What is PRP ?
That is the question so many people have been
asking. PRP is an achronym for Platelet Rich Plasma. Essentially,
PRP increases the concentration of platelets to an injured
site. In an acute injury, platelets normally activate during
the inflammatory phase to begin healing. The addition of
PRP in the acute injury increases the concentration of platelets
at the local tissue above the baseline.
Chronic injuries that have failed conservative therapies
presumably have ceased the inflammatory phase. In these
situations, PRP would provide two beneficial results. First,
the simple act of injecting PRP for tendon, ligament or
muscle injuries will stimulate the tissue and restart the
inflammatory process. This makes the chronic injury into
a “new” acute injury.
Second, the addition of autologous concentrations of platelets
theoretically augments the healing process. This new injury
now has a known starting point and one can place the injury
in a controlled post-injection environment such as immobilization,
bracing or
non-weightbearing. During this time, the use of anti-inflammatory
medications and therapies is restricted so as not to reverse
the desired effect.
Platelets are a major player in the clotting cascade. They
are colorless, non-nucleated fragments of cells that are
derived from megakaryocytes within the bone marrow. They
contain cytokines and granules (a, d, ?). Out of these,
a cytokines and granules are the most important as they
contain more than 30 proteins that play a pivotal role in
soft tissue healing and hemostasis.1
Within minutes of the aggregation of the platelets, the
a granules generate and secrete several proteins. Platelet-derived
growth factor (PDGF), insulin-like growth factor (IGF),
vascular endothelial growth factor (VEGF), epidermal growth
factor (EGF), epithelial cell growth factor, osteocalcin,
fibrinogen and fibronectin are some of the secretions from
the a granules. These growth factors directly affect their
target cells by initiating their growth, morphogenesis and
differentiation. Examples of target cells are osteoblasts,
fibroblasts, endothelial cells, epidermal cells and mesenchymal
stem cells.1-3
The
normal three phases of wound healing are inflammation, proliferation
and remodeling. At the moment of tissue injury, the inflammatory
phase, platelets activate and begin to secrete their proteins
(cytokines and growth factors) through the granules. They
also produce bioactive factors like serotonin, histamine,
dopamine, calcium and adenosine. The serotonin and histamine
will act to increase permeability of the capillaries and
facilitate more of these products being delivered to the
wound site. Platelets normally do not aggregate together
unless there is a stimulant present.
Once there is tissue injury, a cellular mix of proteins
allows the platelets to initiate clotting and the thrombus
process.4 Fibronectin, laminins, collagen, von Willebrand
factor and other proteins activate the platelets. Even the
platelet’s own secretions like serotonin and adenosine
diphosphate will trigger platelet aggregation and activation.

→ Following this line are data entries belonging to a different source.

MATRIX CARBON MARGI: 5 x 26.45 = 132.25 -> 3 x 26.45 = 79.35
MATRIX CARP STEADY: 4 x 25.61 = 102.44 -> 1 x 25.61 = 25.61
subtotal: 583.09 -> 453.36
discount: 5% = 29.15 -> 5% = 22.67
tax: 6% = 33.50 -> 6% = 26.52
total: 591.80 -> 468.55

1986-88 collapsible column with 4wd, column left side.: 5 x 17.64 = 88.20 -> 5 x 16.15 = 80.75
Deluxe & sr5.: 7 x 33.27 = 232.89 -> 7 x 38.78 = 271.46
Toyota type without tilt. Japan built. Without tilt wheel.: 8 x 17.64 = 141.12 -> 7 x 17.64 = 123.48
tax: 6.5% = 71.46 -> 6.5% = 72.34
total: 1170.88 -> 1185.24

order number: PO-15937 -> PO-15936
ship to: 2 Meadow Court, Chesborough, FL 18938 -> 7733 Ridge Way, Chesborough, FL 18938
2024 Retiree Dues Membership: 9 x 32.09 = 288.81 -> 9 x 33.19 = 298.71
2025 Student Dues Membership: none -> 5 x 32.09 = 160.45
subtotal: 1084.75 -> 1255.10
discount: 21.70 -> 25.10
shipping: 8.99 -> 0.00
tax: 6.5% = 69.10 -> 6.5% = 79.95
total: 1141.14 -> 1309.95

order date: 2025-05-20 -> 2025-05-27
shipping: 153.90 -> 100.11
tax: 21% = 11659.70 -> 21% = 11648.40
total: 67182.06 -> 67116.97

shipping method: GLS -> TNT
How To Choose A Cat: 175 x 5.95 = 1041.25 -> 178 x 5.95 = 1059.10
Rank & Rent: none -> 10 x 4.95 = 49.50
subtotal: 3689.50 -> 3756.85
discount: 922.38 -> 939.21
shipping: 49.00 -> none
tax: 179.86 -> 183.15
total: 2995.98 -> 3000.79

Once activated, the platelets will begin to form the fibrin
clot.2,5
The determination of the appropriate concentration of PRP
for clinical use is difficult. The normal concentration
of platelets in blood ranges from 150,000/µL to 350,000/µL.
Research has shown that a level of at least 1,000,000/µL
is necessary to promote an increase in healing.6 Most PRP
contains a three- to fivefold level over baseline. However,
other studies have suggested efficacy at levels of two-
to 8.5-fold.3
References
1. Harrison P, Cramer EM. Platelet alpha-granules. Blood
Rev. 1993;7(1):52-62.
2. Broughton G II, Janis JE, Attinger CE. Wound healing:
an overview. Plastic Reconstruction Surgery. 2006;117(suppl):12S-32eS.
3. Smith SE, Roukis TS. Bone and wound healing augmentation
with platelet-rich plasma. Clin Podiatric Med Surg. 2009;26(4):559-588.
4. Plow EF, Abrams CS. The Molecular basis for platelet
function. In: Hoffman R, ed. Hematology: basic principles
and practice, 4th edition Philadelphia: Elsevier, Churchill,
Livingstone; 2005, pp. 1881-1898.
5. Witte M, Barbul A. General principles of wound healing.
Surg Clin North Am. 1997;77(3):509-528.
6. Marx RE. Platelet-rich plasma (PRP): what is PRP and
what is not PRP? Implant Dent. 2001;10(4):225-228.